It was my regularly scheduled appointment with the MS Nurse today. I had high expectations though. Last month I'd gone for a specific blood test and an MRI.
The hope was to start taking Tysabri which is supposed to be about 40% more effective than the Interferons at preventing and alleviating relapses. My reservation at had always been the risk that goes with Tysabri of PML (a brain disease) - although recent wisdom is that there is only a 20% chance it can kill you, if contracted, it could still leave you more disabled than when you started. The positive news that had started the round of tests is that recent research had determined that if you had not been exposed to the JC Virus in earlier life you can take Tysabri with no risk. So I had the blood test (and an MRI).

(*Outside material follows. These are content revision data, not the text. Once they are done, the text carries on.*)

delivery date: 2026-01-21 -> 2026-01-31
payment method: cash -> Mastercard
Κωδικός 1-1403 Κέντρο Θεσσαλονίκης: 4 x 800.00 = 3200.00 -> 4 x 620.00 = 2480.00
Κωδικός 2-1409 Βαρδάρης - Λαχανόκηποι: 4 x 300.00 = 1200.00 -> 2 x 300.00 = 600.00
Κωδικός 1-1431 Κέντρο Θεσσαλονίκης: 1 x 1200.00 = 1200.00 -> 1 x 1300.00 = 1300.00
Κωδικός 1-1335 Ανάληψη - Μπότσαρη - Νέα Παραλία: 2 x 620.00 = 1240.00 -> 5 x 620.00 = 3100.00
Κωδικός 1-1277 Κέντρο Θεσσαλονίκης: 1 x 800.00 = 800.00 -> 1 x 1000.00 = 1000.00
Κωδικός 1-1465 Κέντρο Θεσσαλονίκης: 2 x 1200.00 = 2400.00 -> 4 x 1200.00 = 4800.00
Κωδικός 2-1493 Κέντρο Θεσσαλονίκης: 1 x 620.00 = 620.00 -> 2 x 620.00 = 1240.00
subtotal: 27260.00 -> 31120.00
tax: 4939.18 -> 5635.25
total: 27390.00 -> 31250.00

The bad news was that my test results were positive for the JC Virus; which meant that I didn't want to to continue with the Tysabri route. I had all but convinced myself that the test would come back negative - so I shed a little tear on my way home. There was further bad news in that the MRI showed 'a few' more lesions than the last I had done back in 2002. Happily my Nurse's computer doesn't have the software to show the scans so I wasn't forced to sit and look at slices of my brain as my Neuro made me do last time, gross!
All in all a bit depressing. For an awful long time my MS was mostly 'benign' (yes, I know, I was lucky!) and the relapses I had weren't too troublesome - a little numbness here and there or an attack of Optic Neuritis. It was only the two really bad ones that lasted about six weeks with the vertigo and total lack of strength in my legs that finally got me through denial and convinced me that I really did have MS; up until that point I still though it was one big mistake!

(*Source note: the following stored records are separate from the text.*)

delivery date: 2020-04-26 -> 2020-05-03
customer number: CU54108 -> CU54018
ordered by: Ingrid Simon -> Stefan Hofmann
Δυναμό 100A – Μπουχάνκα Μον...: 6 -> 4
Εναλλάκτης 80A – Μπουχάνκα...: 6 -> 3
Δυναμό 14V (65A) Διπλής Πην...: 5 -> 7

The problem is now that every relapse comes and goes - but like the frog in the well I go two steps up and one step back; nothing ever quite gets better.
There is another hope in Fingolimod - it has been approved in Europe and is currently going through the NICE process. The problem for the drug, it would seem, is that is costs almost twice as much as I remember being told that the injections cost. More effective than the injections although less effective than the infusion it does provide hope.